*DIRECTIONS FOR THIS TASK*:
For each line in the records that contains "tracked", make a copy.

Stored items from a collection
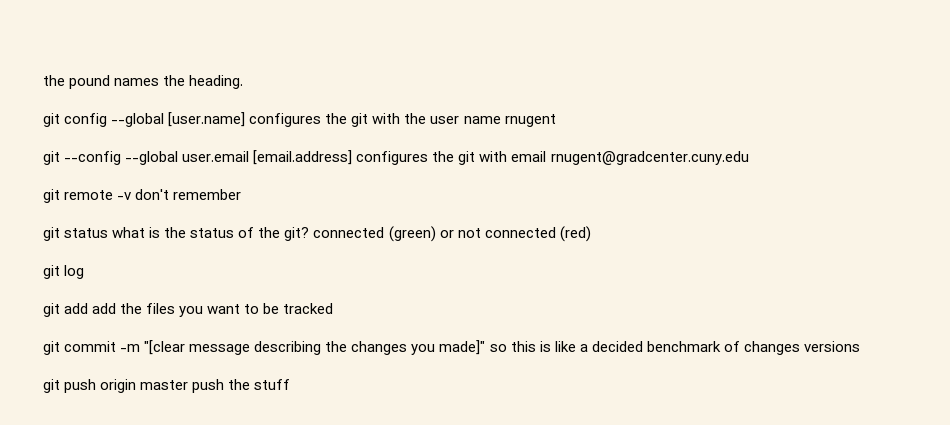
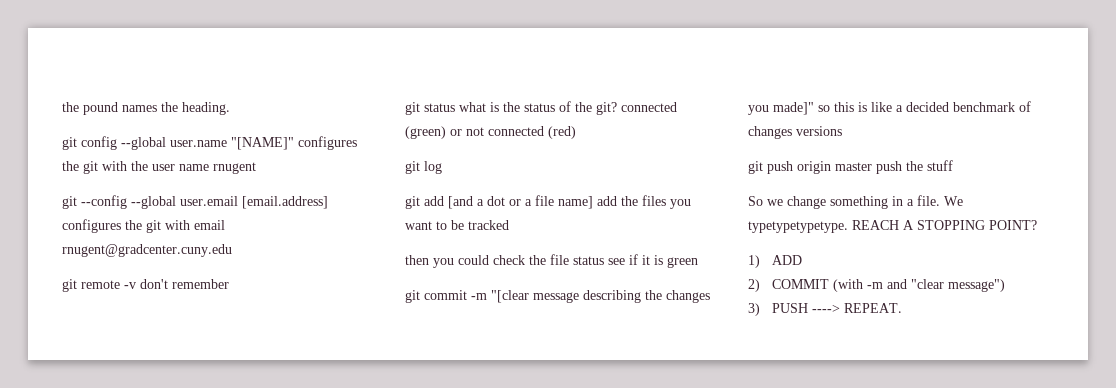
- git config --global [user.name] configures the git with the user name rnugent
+ git config --global user.name "[NAME]" configures the git with the user name rnugent
- git add add the files you want to be tracked
+ git add [and a dot or a file name] add the files you want to be tracked
+ then you could check the file status see if it is green
+ So we change something in a file. We typetypetypetype. REACH A STOPPING POINT?
+ 1) ADD
+ 2) COMMIT (with -m and "clear message")
+ 3) PUSH ----> REPEAT.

*ANSWER TO THIS PROBLEM*:
- git add add the files you want to be tracked
+ git add [and a dot or a file name] add the files you want to be tracked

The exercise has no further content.